Beberapa jenis manifestasi korupsi sektor publik yang diukur dalam CPI antara lain:
1. Penyuapan (Bribery)
Penyuapan merupakan salah satu bentuk korupsi yang paling umum.Dalam CPI, penyuapan diukur sebagai indikator dari integritas lembaga pemerintah yang terlibat dalam pengambilan keputusan yang bersih dari intervensi pribadi.
2. Pengalihan Dana Publik (Public Funds Misallocation)
Pengalihan dana publik yang tidak tepat adalah praktik yang merugikan negara dan masyarakat. Hal ini terjadi ketika dana yang seharusnya digunakan untuk kepentingan publik disalahgunakan atau dialihkan untuk keuntungan pribadi atau kelompok tertentu. CPI mencatat sejauh mana penyalahgunaan anggaran publik terjadi di dalam pemerintahan.
3. Penyalahgunaan Jabatan Publik untuk Keuntungan Pribadi (Abuse of Public Office for Personal Gain)
Ini terjadi ketika pejabat publik menggunakan posisi mereka untuk kepentingan pribadi, seperti memperkaya diri sendiri atau kelompok mereka. Dalam CPI, fenomena ini dipertimbangkan dalam penilaian terhadap keandalan dan integritas pejabat publik.
4. Kemampuan Pemerintah untuk Membendung Korupsi (Government's Ability to Control Corruption)
Ini mengacu pada seberapa efektif pemerintah dalam menangani dan mencegah korupsi di sektor publik.
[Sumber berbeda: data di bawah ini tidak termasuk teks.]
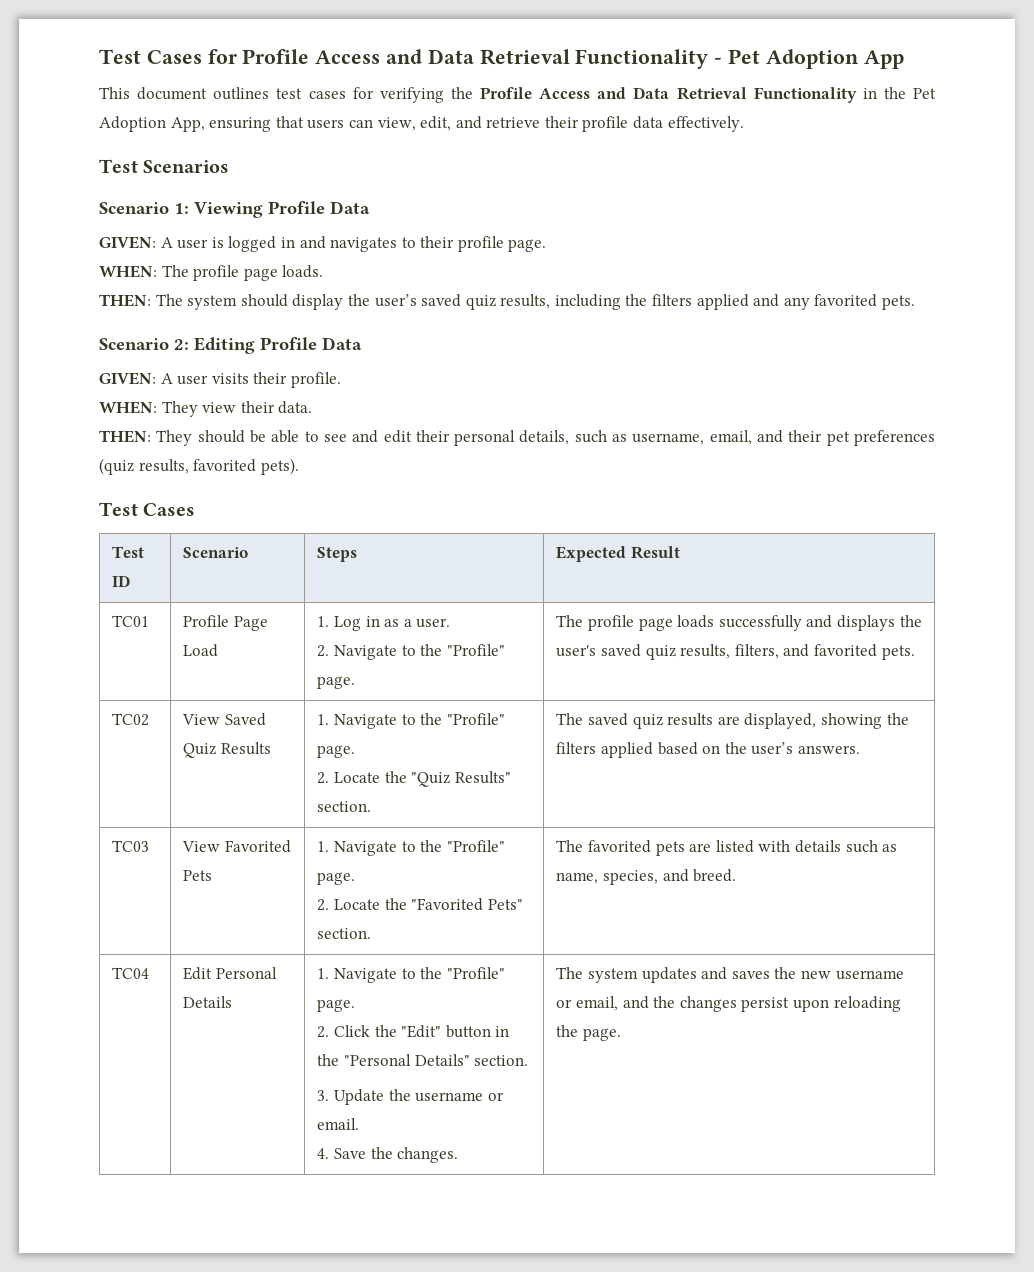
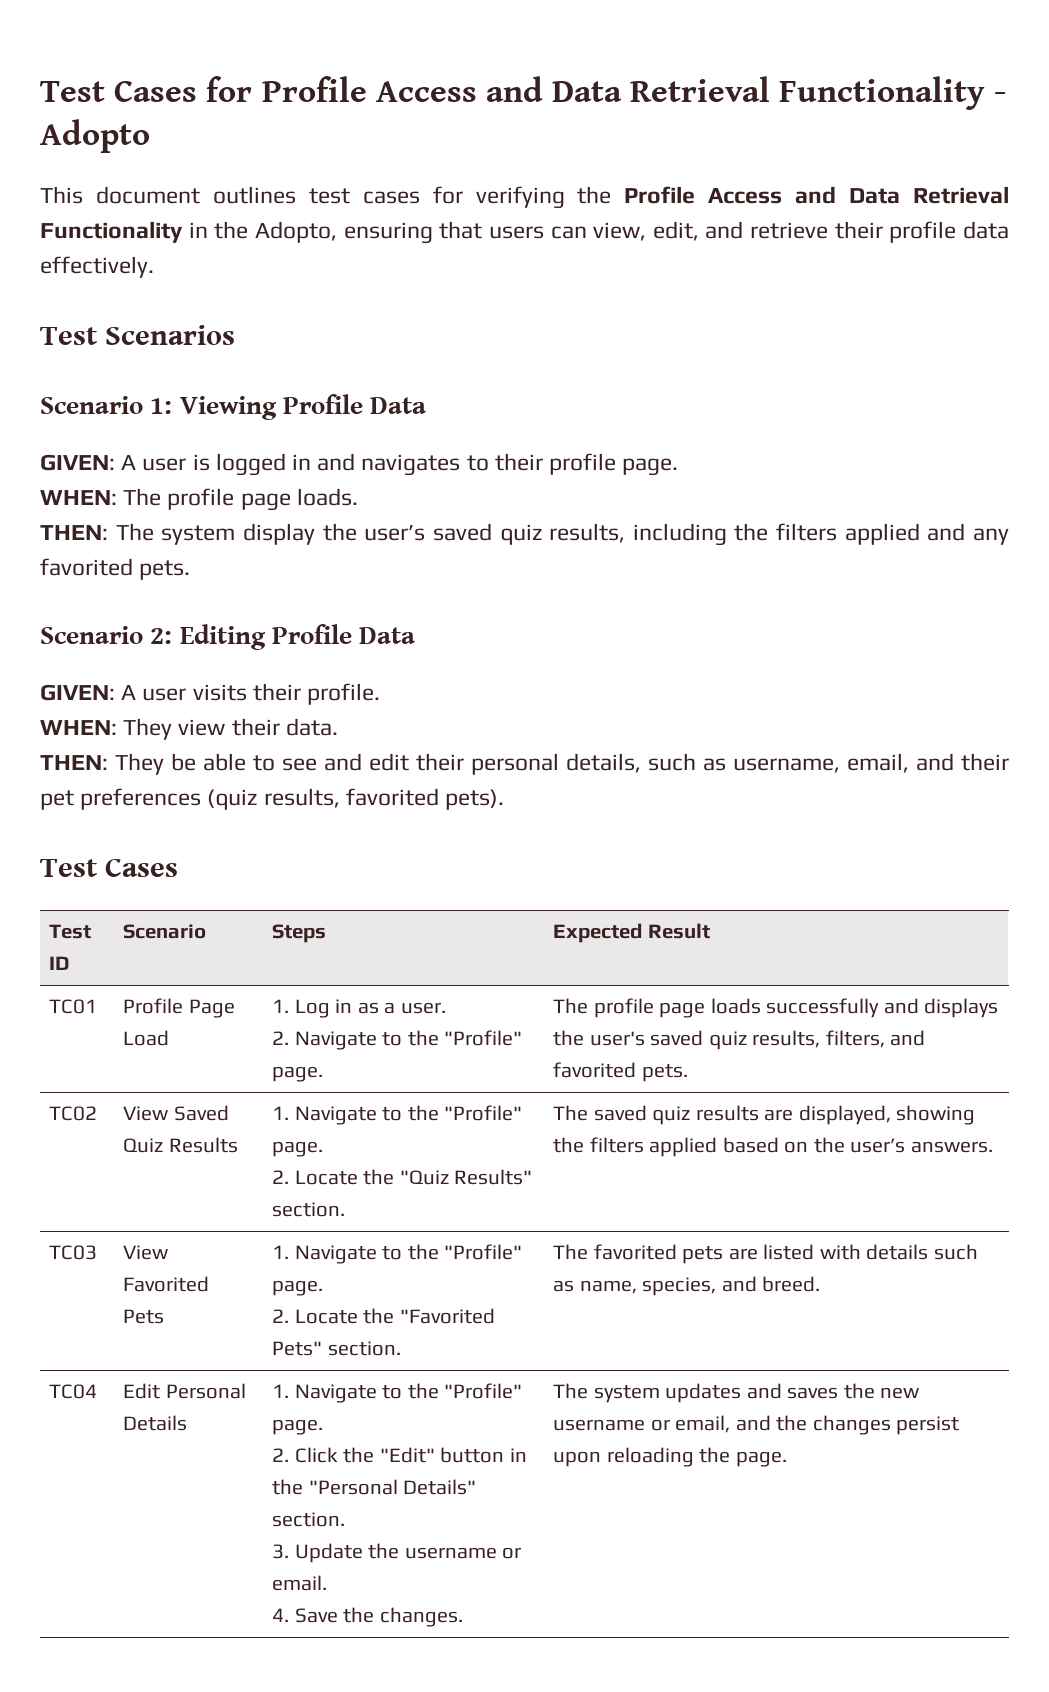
- Test Cases for Profile Access and Data Retrieval Functionality - Pet Adoption App
+ Test Cases for Profile Access and Data Retrieval Functionality - Adopto
- This document outlines test cases for verifying the Profile Access and Data Retrieval Functionality in the Pet Adoption App, ensuring that users can view, edit, and retrieve their profile data effectively.
+ This document outlines test cases for verifying the Profile Access and Data Retrieval Functionality in the Adopto, ensuring that users can view, edit, and retrieve their profile data effectively.
- THEN: The system should display the user’s saved quiz results, including the filters applied and any favorited pets.
+ THEN: The system display the user’s saved quiz results, including the filters applied and any favorited pets.
- THEN: They should be able to see and edit their personal details, such as username, email, and their pet preferences (quiz results, favorited pets).
+ THEN: They be able to see and edit their personal details, such as username, email, and their pet preferences (quiz results, favorited pets).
Kemampuan ini termasuk dalam upaya legislatif dan eksekutif untuk mengimplementasikan kebijakan dan reformasi anti-korupsi yang dapat menurunkan peluang korupsi.
Jenis Lainnya
5. Birokrasi Berlebihan yang Meningkatkan Peluang Korupsi (Excessive Bureaucracy Increasing Corruption Risks)
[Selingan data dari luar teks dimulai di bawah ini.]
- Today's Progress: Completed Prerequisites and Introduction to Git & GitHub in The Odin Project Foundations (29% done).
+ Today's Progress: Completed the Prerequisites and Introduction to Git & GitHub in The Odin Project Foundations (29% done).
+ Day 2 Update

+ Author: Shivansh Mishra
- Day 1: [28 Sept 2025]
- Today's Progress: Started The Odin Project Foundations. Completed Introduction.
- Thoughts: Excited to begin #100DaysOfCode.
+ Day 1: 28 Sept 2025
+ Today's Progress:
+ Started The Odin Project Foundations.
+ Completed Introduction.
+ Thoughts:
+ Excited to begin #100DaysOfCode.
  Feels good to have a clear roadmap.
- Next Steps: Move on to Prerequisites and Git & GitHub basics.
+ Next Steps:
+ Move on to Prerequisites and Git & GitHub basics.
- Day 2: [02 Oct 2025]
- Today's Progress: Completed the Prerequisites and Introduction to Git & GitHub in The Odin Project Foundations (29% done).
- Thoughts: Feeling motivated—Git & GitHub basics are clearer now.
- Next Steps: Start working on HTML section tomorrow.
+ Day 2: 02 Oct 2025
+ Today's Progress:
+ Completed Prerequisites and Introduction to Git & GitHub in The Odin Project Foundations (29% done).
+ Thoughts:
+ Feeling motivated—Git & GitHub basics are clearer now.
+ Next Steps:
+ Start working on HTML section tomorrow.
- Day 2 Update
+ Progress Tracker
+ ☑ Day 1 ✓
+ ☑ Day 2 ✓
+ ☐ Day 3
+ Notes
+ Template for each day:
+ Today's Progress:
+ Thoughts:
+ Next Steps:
Struktur birokrasi yang rumit dan tidak efisien sering kali menciptakan peluang untuk korupsi, karena semakin banyak langkah atau pihak yang terlibat dalam proses administrasi. Ini dapat mempermudah praktik korupsi, karena para pejabat dapat memanfaatkan celah tersebut untuk melakukan tindakan yang tidak sah.
6. Nepotisme dalam Pengangkatan Pegawai Negeri (Nepotism in Public Sector Appointments)
Nepotisme terjadi ketika pejabat publik mengangkat anggota keluarga atau teman-teman mereka ke posisi-posisi penting dalam pemerintahan, tanpa memperhatikan kualifikasi. Hal ini dapat merusak integritas sektor publik dan meningkatkan praktik korupsi.
7. Undang-undang yang Mengharuskan Pengungkapan Keuangan dan Konflik Kepentingan (Laws Requiring Disclosure of Assets and Conflict of Interest)
Negara yang memiliki undang-undang yang mewajibkan pejabat publik untuk mengungkapkan aset mereka dan potensi konflik kepentingan dapat lebih meminimalisir kemungkinan terjadinya korupsi. CPI menilai sejauh mana undang-undang ini diterapkan dan efektif dalam mencegah perilaku koruptif.
Advertisement
Whistleblowers
8. Perlindungan Hukum bagi Pelapor Korupsi (Legal Protection for Whistleblowers)
Negara yang memiliki mekanisme perlindungan hukum bagi mereka yang melaporkan korupsi cenderung lebih sukses dalam mengurangi perilaku koruptif. Perlindungan bagi pelapor memfasilitasi transparansi dan akuntabilitas dalam sektor publik.
9. Penguasaan Negara oleh Kepentingan Sempit (State Capture by Narrow Interests)
Penguasaan negara oleh kelompok atau individu dengan kepentingan sempit yang memanfaatkan kekuasaan untuk keuntungan pribadi atau kelompok merupakan bentuk korupsi yang sangat merusak. CPI mengukur apakah negara lebih dikuasai oleh elit politik atau kelompok bisnis tertentu daripada kepentingan publik.
10. Akses Terhadap Informasi Publik (Access to Public Information)
Keterbukaan dan akses terhadap informasi publik merupakan elemen penting dalam mengurangi korupsi. Negara yang menjamin akses informasi kepada publik memungkinkan pengawasan yang lebih baik terhadap tindakan pemerintah dan mengurangi peluang terjadinya korupsi.